Il n’est pas besoin d’histoire, dans certains
domaines. J’aurais pu vous conter, par le menu, une rencontre – anodine
ou significative. Des regards qui s’échangent, des mots qui ne se disent
pas. Des lettres, peut-être, si l’on choisit de se la jouer à
l’ancienne… Tenez, j’en ai même quelques unes sous le coude, d’histoires
romanesques… Elles feraient tout à fait bien.
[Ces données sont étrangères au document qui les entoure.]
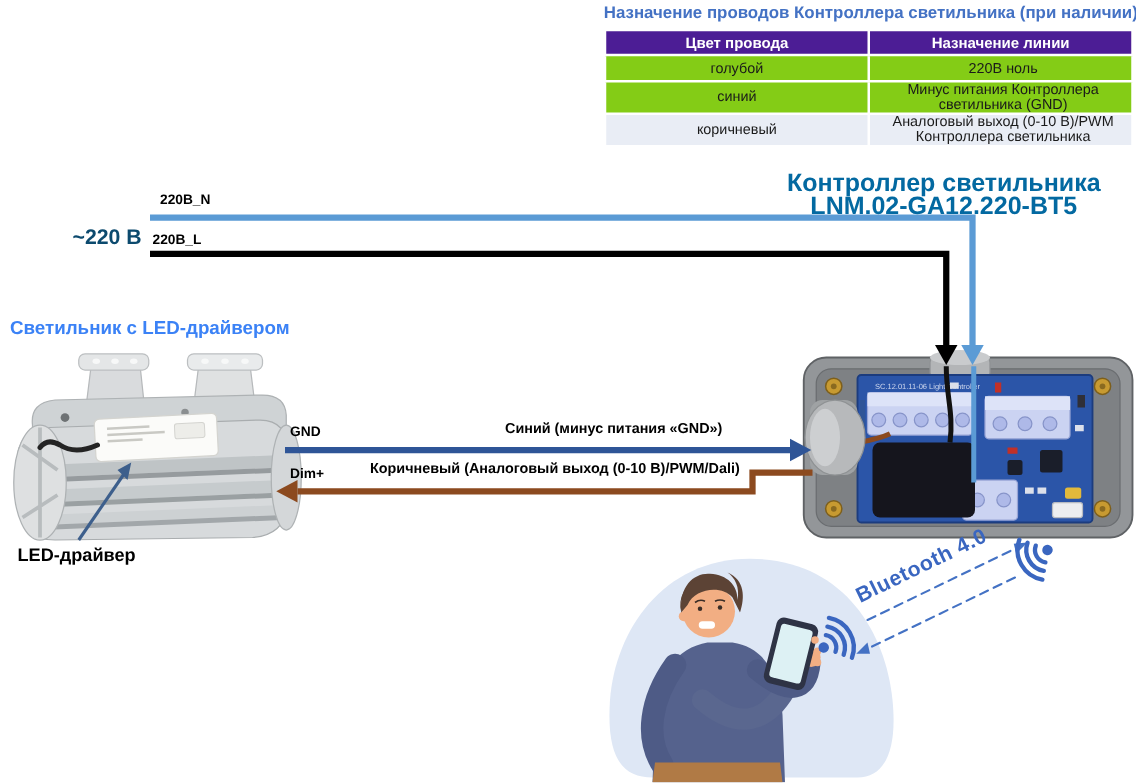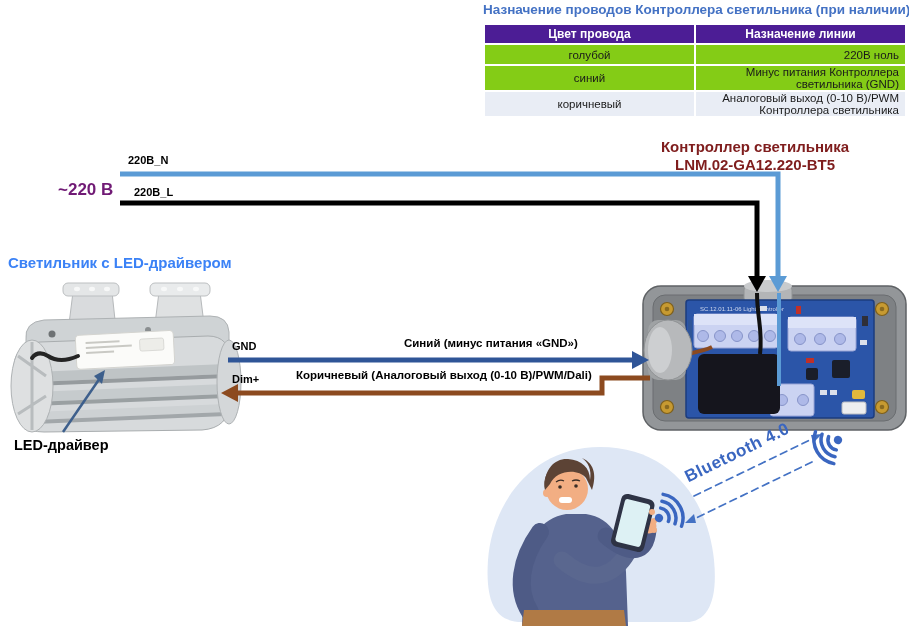"220В ноль" table.wiretable td.colpurpose { text-align: right -> center }
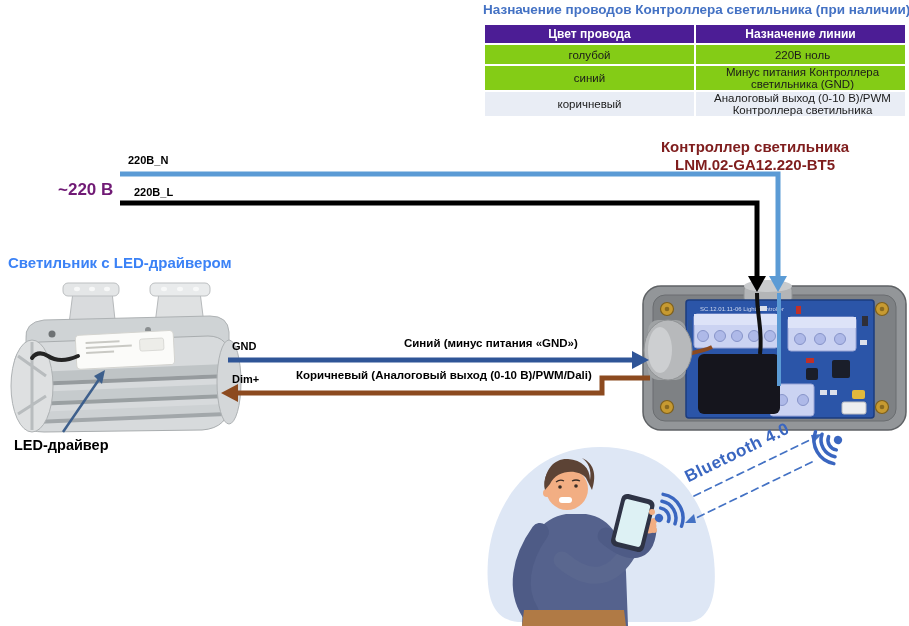"Контроллер светильника" .controller-title { color: #7f1d1d -> #0369a1; font-size: 15px -> 20px }
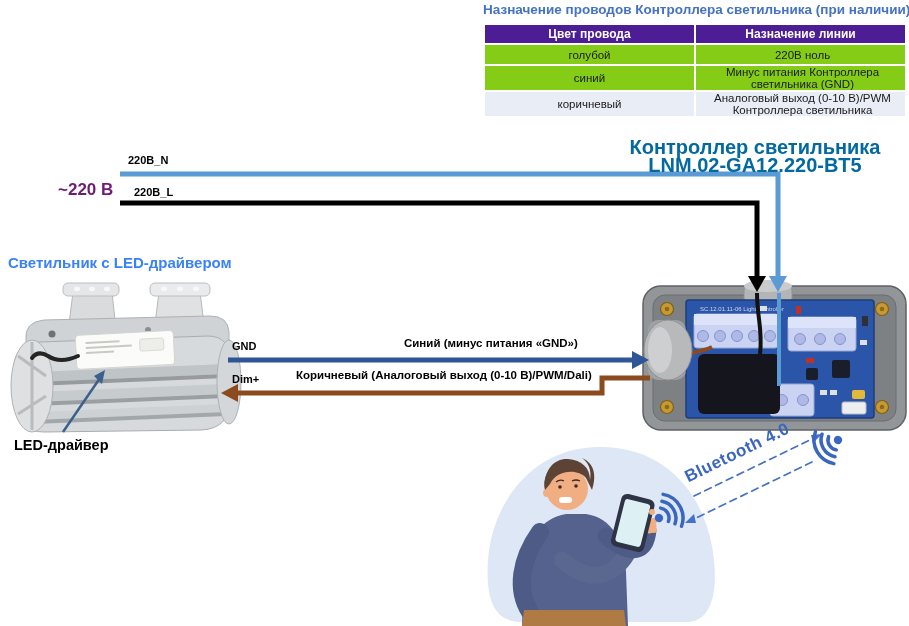"~220 В" .power-label { color: #701a75 -> #0c4a6e }
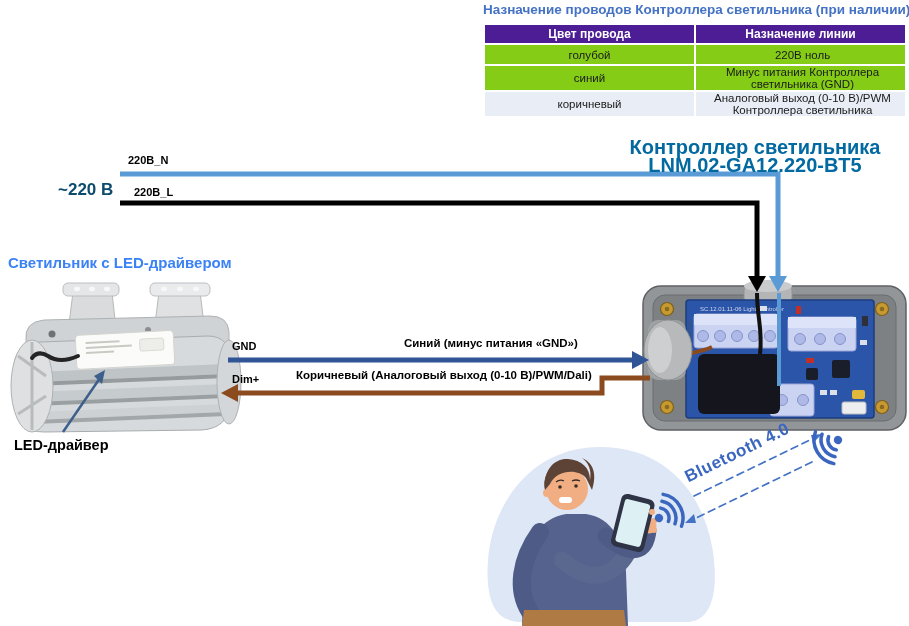"220В_L" div.abs { left: 134px -> 122px }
Tout cela pour mener à la
même chose – ce à quoi nous aimerions tant donner du sens, parce que
cela en a un, bien sûr, sans que l’on sache exactement lequel… Mais
est-ce bien nécessaire ? Voudriez-vous que, bien docilement, comme à
chaque fois, je plaque le spectre de mes histoires vécues sur des bribes d’amours solitaires…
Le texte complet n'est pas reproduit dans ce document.